→ Directions for this task
Once you reach the line with "提前 | Frequency: 885 -> 858", transcribe it and every line after it to the end of the records, exactly, but not the pictures.

→ Stored dataset items
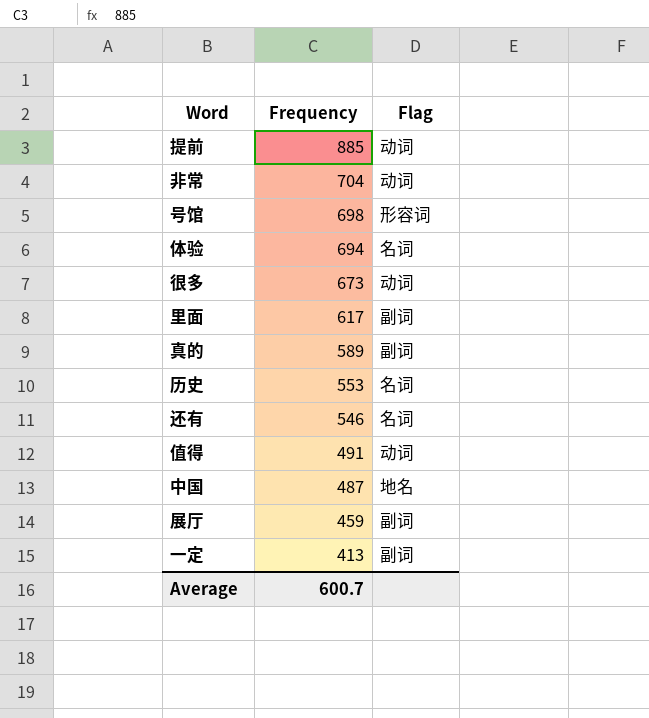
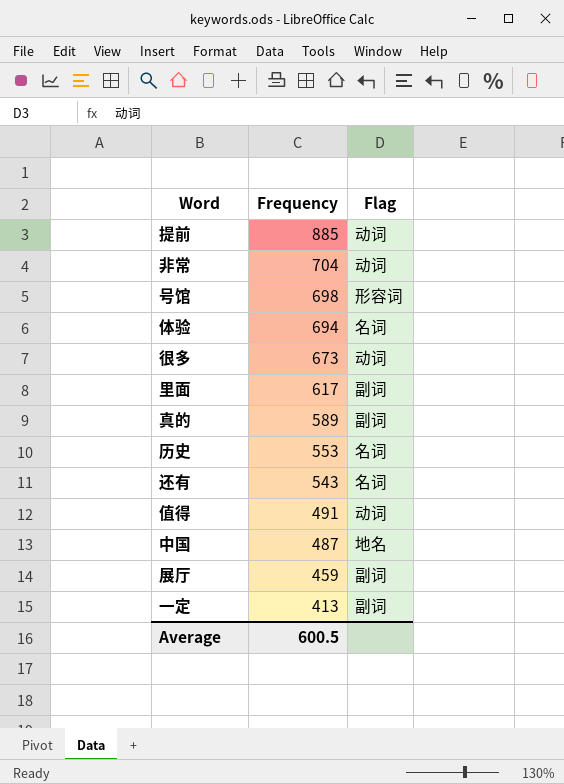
还有 | Frequency: 546 -> 543
Average | Frequency: 600.7 -> 600.5

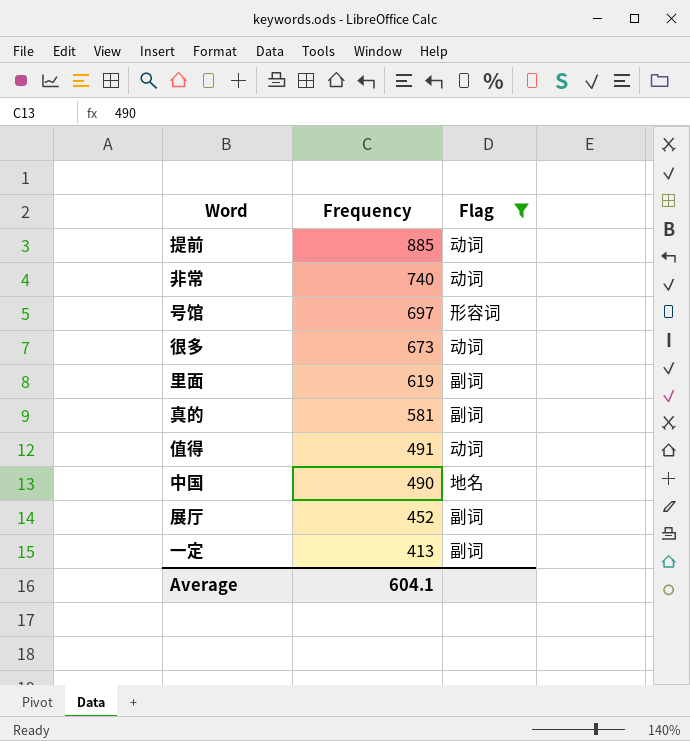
filter: none -> Flag != 名词
非常 | Frequency: 704 -> 740
号馆 | Frequency: 698 -> 697
里面 | Frequency: 617 -> 619
真的 | Frequency: 589 -> 581
中国 | Frequency: 487 -> 490
展厅 | Frequency: 459 -> 452
Average | Frequency: 600.5 -> 604.1

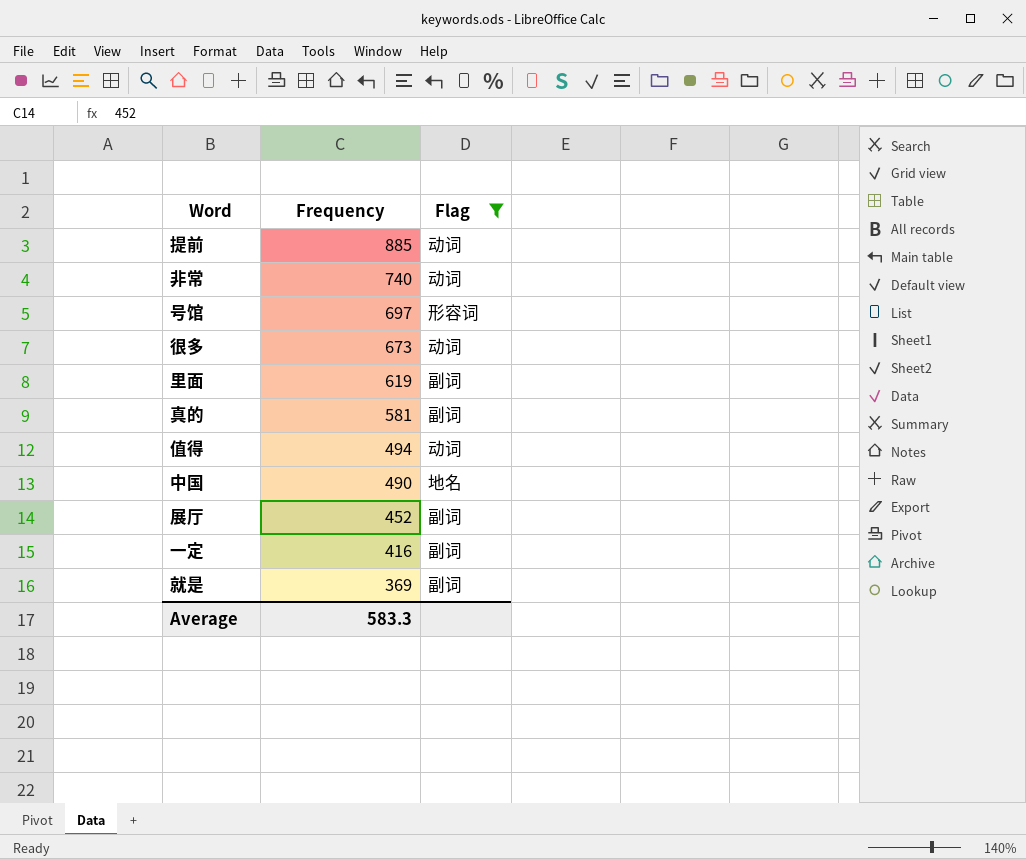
值得 | Frequency: 491 -> 494
一定 | Frequency: 413 -> 416
row 就是: none -> 369 | 副词
Average | Frequency: 604.1 -> 583.3

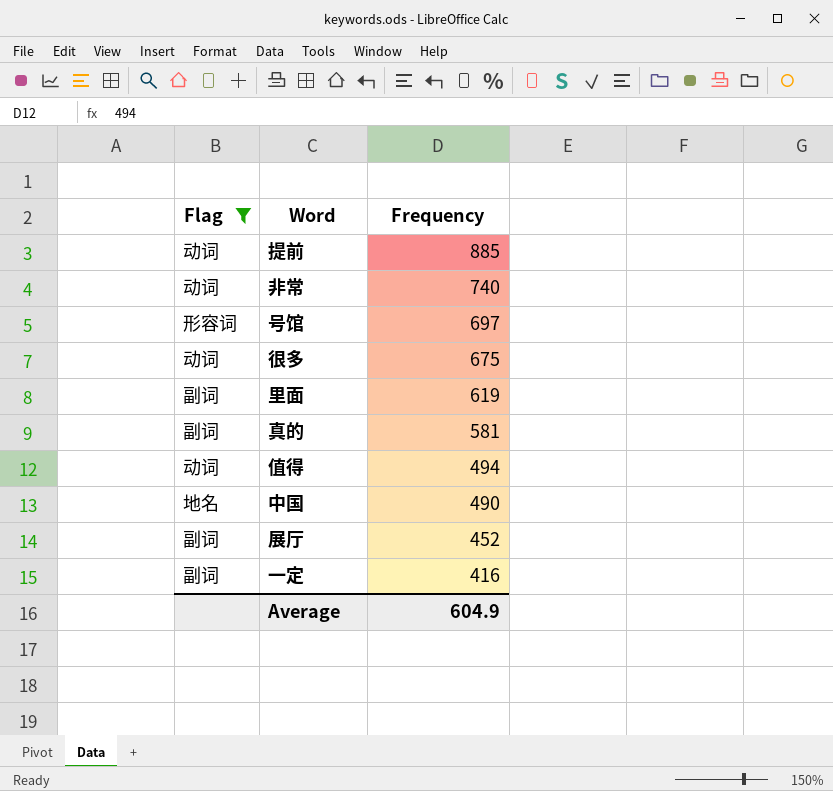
column Flag | position: 3 -> 1
row 就是: 369 | 副词 -> none
很多 | Frequency: 673 -> 675
Average | Frequency: 583.3 -> 604.9

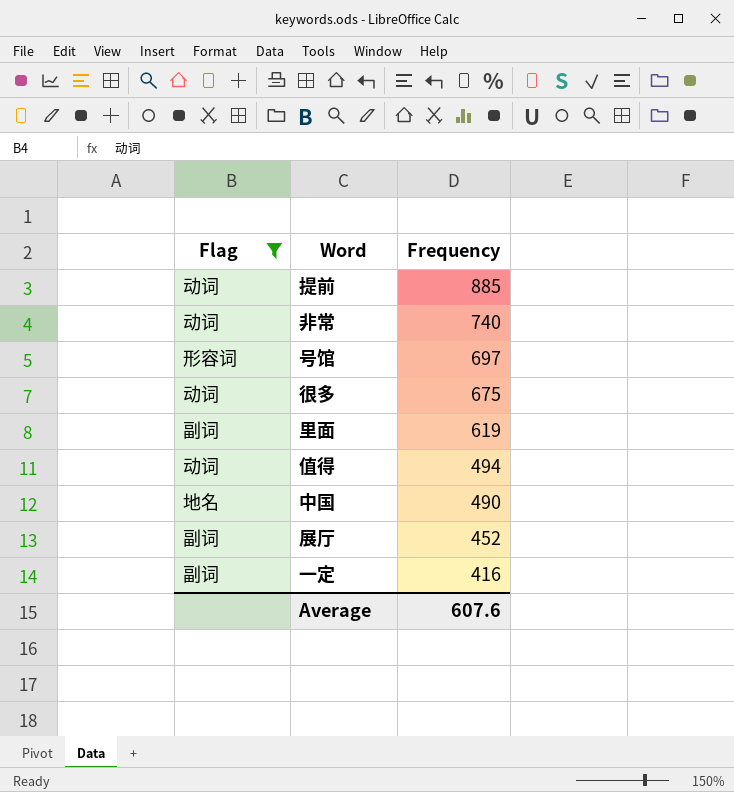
row 真的: 副词 | 581 -> none
Average | Frequency: 604.9 -> 607.6

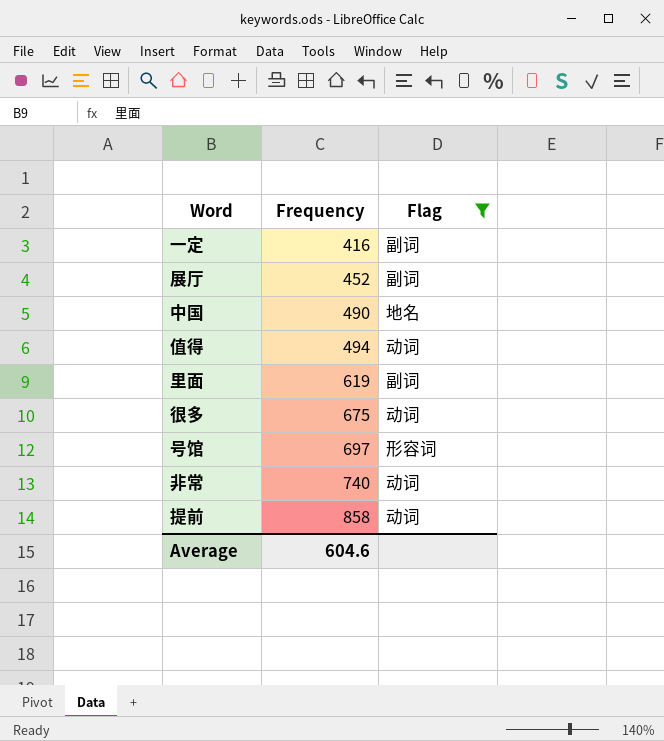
row order: Frequency descending -> Frequency ascending
column Flag | position: 1 -> 3
提前 | Frequency: 885 -> 858
Average | Frequency: 607.6 -> 604.6

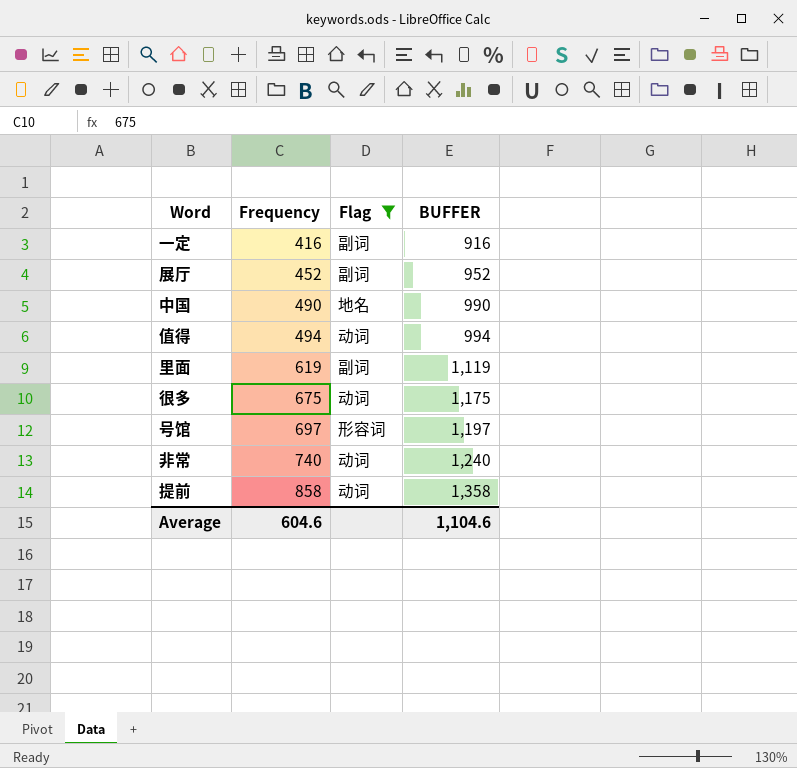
column BUFFER | formula: none -> [Frequency] + 500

→ Response area
提前 | Frequency: 885 -> 858
Average | Frequency: 607.6 -> 604.6

column BUFFER | formula: none -> [Frequency] + 500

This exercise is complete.